Network architecture used for segmentation of various parameters. An encoder–decoder convolutional neural network (CNN) was trained to segment the lesions using annotated training datasets. The network architecture is similar to the U-Net architecture, which has skip connections from the encoding layers to the decoding layers. This helps in eliminating the vanishing gradient problem and thereby simplifies the optimization during the backpropagation of the gradients. In the architecture, E [M]-[N] denotes the Mth encoding layer with N convolutional filters incorporating an inception-like module, whereas D [M]-[N] denotes the Mth decoding layer with N convolutional filters followed by a transposed convolution.
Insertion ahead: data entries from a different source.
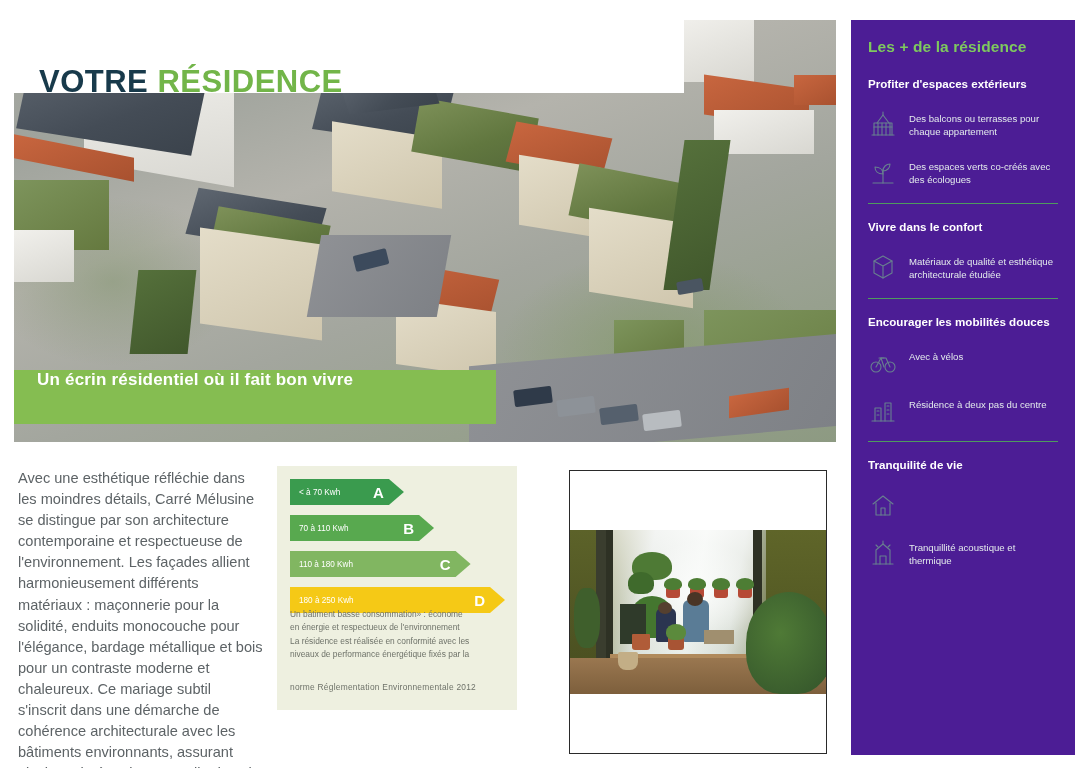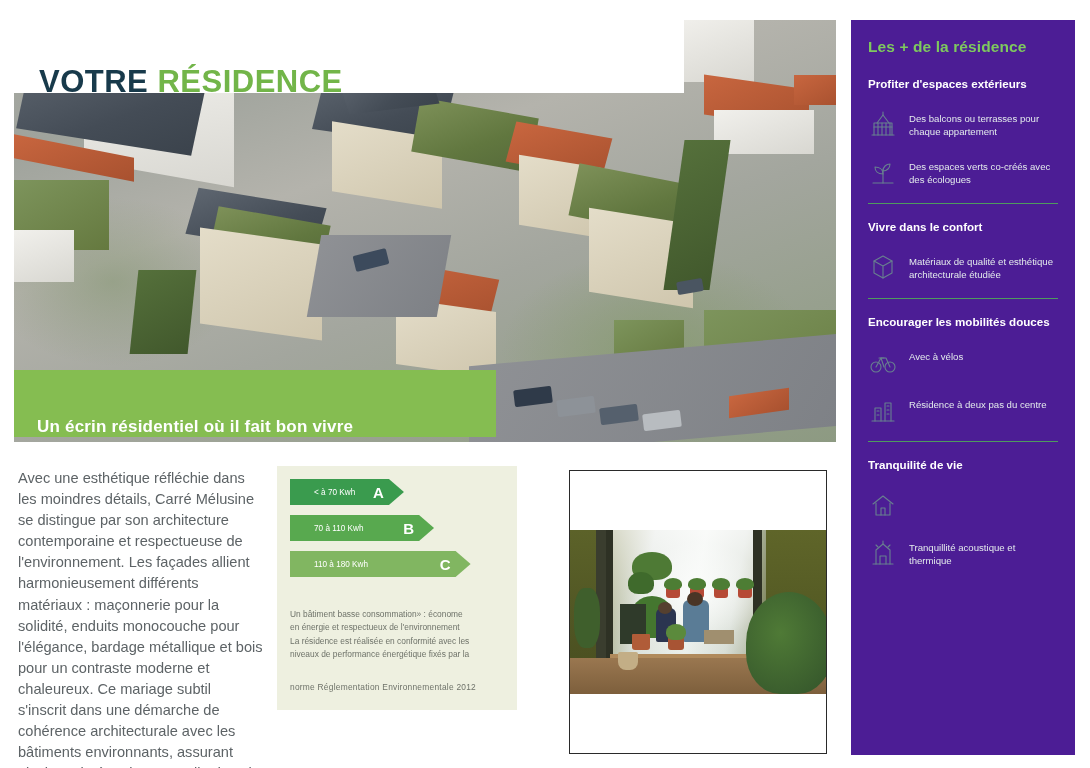--- a/index.html
+++ b/index.html
@@ -62,9 +62,9 @@
 
   .hero-banner {
     position:absolute; left:0; top:350px;
-    width: 482px; height: 67px;
+    width: 482px; height: 54px;
     background: #85bd51; z-index: 9;
-    display:flex; align-items:flex-end;
+    display:flex; align-items:flex-start;
   }
   .hero-banner span {
     color:#ffffff; font-size:17px; font-weight:700;

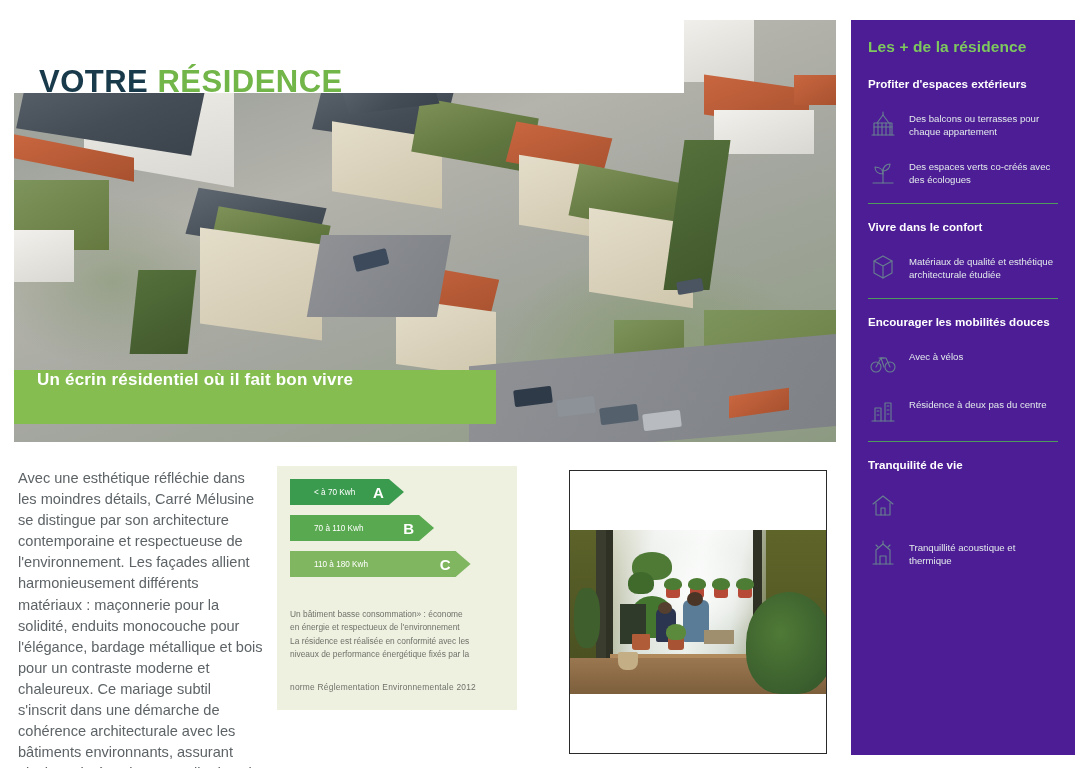--- a/index.html
+++ b/index.html
@@ -96,7 +96,7 @@
     clip-path: polygon(0 0, calc(100% - 15px) 0, 100% 50%, calc(100% - 15px) 100%, 0 100%);
   }
   .bar .kwh {
-    color:#ffffff; font-size:8.2px; padding-left:24px;
+    color:#ffffff; font-size:8.2px; padding-left:9px;
     white-space:nowrap; font-weight:400;
   }
   .bar .grade {

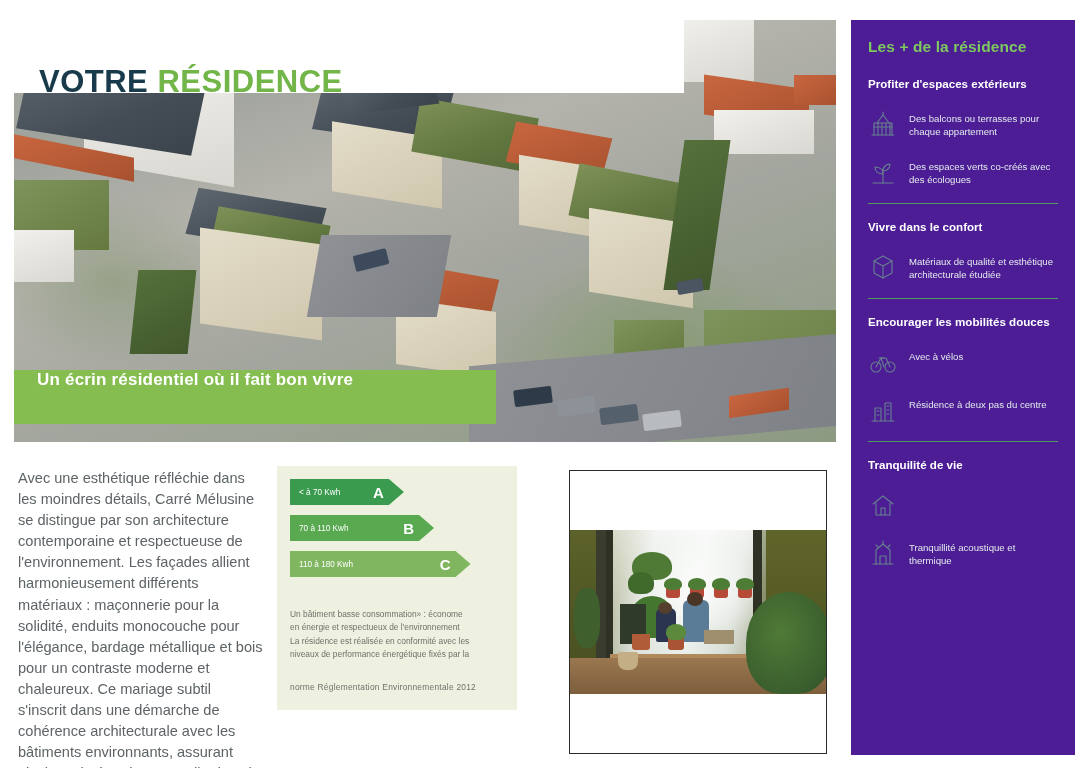--- a/index.html
+++ b/index.html
@@ -262,6 +262,12 @@
           <div class="bar" style="width:84%;background:#81b661;">
             <span class="kwh">110 à 180 Kwh</span>
             <span class="grade">C</span>
+          </div>
+        </div>
+        <div class="bar-row">
+          <div class="bar" style="width:100%;background:#f5c916;">
+            <span class="kwh">180 à 250 Kwh</span>
+            <span class="grade">D</span>
           </div>
         </div>
       </div>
Inception modules possess the ability to extract features at multiple scales by employing convolution filters of varying sizes. After each encoding block, the feature map is downsampled by a factor of 2 using a max pool operation on a 2 × 2 receptive field with a stride of 2. This reduces the number of learnable parameters, which in turn reduces the computational cost. At each decoder block (D[M]-[N]), outputs from both the previous decoding layer and the encoding layer are concatenated; they are further convolved with convolution filters followed by a transposed convolution of 2 × 2 with a stride of 2. Unlike the plane upsampling layer, a transposed convolution has learnable parameters that help in the better reconstruction of a segmentation map. Each decoding block increases the feature map size by a factor of 2. A softmax layer is used after the last decoding block to obtain a probability map that determines the probability of each pixel belonging to each class. An argmax operation is performed in the last layer to obtain the segmentation output.